The latest monthly update by the department indicates that items like chicken, tomatoes and fruit have all been impacted by inflation, according to Blacklock’s Reporter.
In British Columbia, the price of chicken thighs grew by 21% over the year, from $6.58 to $7.97 per kilogram.
As for Ontario, consumers had to pay 13% more for chicken breast and 24% more for bacon.
Meanwhile, Quebecers observed that the price of potatoes grew by an average of 24%, while pork loin was up 17% since last year.
In Alberta, consumers faced a price hike for tomatoes by 13% and an 18% spike in the price of peppers.
The Bank of Canada has denied that Canada has been undergoing inflation in the past. Only half a year ago, former governor of the Bank of Canada Stephen Poloz said that price hikes did not indicate inflation.
“This is not inflation. This is normalization of prices,” Poloz told the House of Commons finance committee on May 18, 2021.
“I agree with what I’ve heard from various central banks, including our own, that the inflation we’re observing right now is very likely to be transitory. I can say flippantly not to worry about inflation.”
To date, the Bank of Canada has revised its inflation targets up to 4.75%.
Critics like the Canadian Taxpayers Federation (CTF) have blasted the federal government’s vast spending and the Bank of Canada over inflation concerns.

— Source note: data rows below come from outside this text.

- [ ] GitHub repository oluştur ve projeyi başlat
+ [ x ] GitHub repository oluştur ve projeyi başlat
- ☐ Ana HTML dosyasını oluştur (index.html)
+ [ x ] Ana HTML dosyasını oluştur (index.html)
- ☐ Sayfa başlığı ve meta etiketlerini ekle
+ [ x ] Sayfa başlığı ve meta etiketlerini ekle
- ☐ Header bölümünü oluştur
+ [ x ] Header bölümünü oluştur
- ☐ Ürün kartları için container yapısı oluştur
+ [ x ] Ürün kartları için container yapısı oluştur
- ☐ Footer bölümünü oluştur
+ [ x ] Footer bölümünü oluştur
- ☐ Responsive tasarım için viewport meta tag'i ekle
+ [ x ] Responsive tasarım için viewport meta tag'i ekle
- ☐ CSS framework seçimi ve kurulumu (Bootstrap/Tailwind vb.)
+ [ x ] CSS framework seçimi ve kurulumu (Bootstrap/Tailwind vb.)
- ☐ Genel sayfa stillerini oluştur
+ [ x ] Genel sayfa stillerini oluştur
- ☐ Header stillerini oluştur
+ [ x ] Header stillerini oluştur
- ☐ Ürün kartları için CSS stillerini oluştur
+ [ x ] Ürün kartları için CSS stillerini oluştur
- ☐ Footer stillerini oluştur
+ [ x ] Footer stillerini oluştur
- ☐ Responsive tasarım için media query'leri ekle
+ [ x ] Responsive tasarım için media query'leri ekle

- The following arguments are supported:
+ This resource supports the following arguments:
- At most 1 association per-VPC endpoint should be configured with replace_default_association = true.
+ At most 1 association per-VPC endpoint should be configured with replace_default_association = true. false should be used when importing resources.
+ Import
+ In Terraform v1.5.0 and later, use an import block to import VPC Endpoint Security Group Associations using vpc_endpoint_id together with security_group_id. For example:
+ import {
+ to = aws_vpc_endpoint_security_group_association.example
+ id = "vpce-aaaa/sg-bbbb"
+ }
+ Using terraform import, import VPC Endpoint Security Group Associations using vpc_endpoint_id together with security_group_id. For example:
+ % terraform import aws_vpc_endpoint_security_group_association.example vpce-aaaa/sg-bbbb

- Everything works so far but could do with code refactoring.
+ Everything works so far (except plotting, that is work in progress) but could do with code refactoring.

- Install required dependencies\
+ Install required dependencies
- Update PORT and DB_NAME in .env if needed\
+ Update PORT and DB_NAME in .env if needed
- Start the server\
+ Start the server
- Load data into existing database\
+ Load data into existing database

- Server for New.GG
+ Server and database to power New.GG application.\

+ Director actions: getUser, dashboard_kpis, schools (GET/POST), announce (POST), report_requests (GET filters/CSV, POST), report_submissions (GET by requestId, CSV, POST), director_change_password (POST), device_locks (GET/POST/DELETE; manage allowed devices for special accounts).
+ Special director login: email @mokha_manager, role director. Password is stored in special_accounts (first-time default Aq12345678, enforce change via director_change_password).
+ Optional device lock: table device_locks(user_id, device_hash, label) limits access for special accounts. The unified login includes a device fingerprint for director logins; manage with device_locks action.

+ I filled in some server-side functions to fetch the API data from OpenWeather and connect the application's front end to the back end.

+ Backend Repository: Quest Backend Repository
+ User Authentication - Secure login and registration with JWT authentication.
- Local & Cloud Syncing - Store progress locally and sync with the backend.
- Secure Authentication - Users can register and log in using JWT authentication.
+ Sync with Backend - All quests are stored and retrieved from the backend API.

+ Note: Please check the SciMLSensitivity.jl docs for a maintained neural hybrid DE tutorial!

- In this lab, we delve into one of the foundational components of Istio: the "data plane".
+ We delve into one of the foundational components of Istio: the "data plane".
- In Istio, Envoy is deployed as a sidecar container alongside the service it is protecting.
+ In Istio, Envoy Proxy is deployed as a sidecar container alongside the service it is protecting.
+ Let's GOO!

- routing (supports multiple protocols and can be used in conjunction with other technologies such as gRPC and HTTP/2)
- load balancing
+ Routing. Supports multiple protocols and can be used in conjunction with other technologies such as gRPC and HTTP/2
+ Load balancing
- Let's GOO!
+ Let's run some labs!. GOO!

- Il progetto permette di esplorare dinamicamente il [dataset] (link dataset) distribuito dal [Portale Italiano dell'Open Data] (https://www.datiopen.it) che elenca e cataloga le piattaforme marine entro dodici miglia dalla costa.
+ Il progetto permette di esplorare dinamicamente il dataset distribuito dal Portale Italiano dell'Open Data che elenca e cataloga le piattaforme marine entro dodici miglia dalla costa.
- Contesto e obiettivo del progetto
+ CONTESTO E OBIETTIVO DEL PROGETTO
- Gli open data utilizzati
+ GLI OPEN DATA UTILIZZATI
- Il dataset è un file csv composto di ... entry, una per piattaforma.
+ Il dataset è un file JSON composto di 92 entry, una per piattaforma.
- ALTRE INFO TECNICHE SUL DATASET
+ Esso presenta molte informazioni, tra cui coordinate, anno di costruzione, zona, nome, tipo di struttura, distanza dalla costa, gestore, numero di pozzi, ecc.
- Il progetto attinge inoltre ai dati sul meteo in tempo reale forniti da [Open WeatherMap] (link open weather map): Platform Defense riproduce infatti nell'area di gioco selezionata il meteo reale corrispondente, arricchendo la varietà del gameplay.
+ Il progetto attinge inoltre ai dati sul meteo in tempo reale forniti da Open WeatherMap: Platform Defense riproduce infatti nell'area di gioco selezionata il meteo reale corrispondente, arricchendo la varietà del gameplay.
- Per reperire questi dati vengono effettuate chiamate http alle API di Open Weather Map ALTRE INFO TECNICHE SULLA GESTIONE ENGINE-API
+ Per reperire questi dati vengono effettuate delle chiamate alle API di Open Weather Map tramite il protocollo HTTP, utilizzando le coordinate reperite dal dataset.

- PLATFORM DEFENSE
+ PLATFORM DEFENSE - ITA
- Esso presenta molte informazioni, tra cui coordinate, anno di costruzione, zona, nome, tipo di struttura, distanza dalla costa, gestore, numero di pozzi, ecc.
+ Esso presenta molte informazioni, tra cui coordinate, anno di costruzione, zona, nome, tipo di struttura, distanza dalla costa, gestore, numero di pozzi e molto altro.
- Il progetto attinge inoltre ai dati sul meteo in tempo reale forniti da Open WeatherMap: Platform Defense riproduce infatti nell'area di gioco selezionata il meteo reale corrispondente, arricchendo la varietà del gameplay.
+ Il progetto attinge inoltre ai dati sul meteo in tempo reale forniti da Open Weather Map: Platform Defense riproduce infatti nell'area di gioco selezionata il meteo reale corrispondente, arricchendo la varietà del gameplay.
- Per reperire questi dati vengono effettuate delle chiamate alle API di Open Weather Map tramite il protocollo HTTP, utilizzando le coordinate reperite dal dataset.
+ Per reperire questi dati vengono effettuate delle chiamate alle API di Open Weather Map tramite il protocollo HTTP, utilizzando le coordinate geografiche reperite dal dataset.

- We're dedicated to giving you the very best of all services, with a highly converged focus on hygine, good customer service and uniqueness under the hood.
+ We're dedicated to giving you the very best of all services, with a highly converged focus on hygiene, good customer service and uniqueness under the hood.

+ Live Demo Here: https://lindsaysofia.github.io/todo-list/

“Since the pandemic began (beginning of March 2020), the Bank of Canada has printed more than $380 billion,” CTF Federal Director Franco Terrazzano told True North in October.
“The stats are showing what everyone is feeling: pain from sky-high cost of living. It’s time for the feds to take the printing press out of overdrive, rein in the overspending and provide tax relief.”